Exercise details: Look through the data below for the string "License", and copy every line where it turns up.

*** Raw data

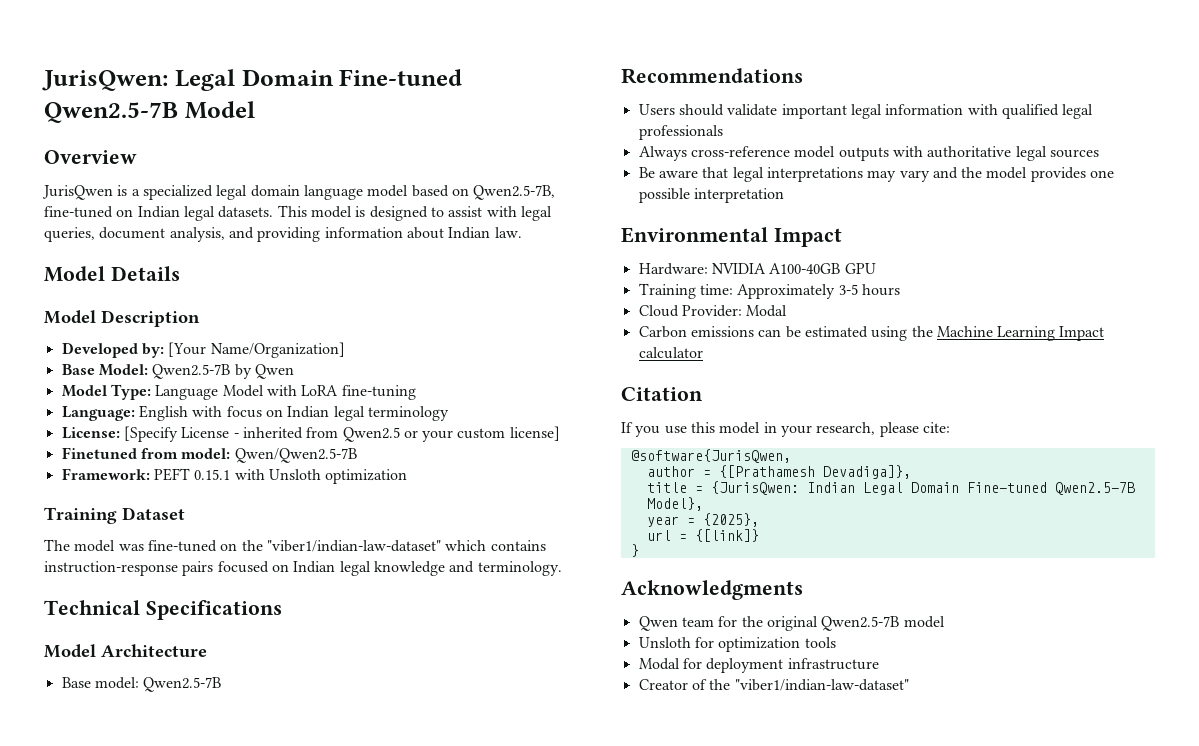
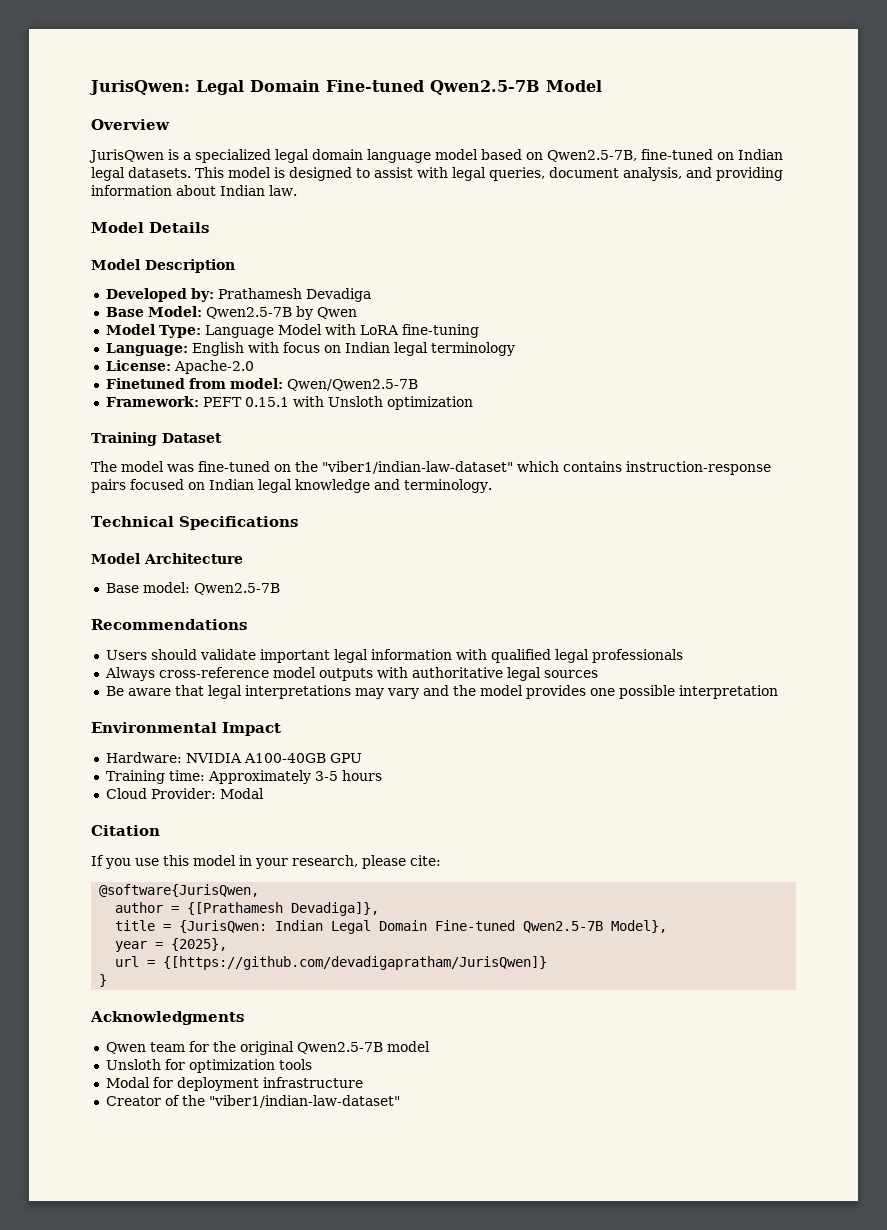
- Developed by: [Your Name/Organization]
+ Developed by: Prathamesh Devadiga
- License: [Specify License - inherited from Qwen2.5 or your custom license]
+ License: Apache-2.0
- Carbon emissions can be estimated using the Machine Learning Impact calculator
- url = {[link]}
+ url = {[https://github.com/devadigapratham/JurisQwen]}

******

Output for this exercise:
- License: [Specify License - inherited from Qwen2.5 or your custom license]
+ License: Apache-2.0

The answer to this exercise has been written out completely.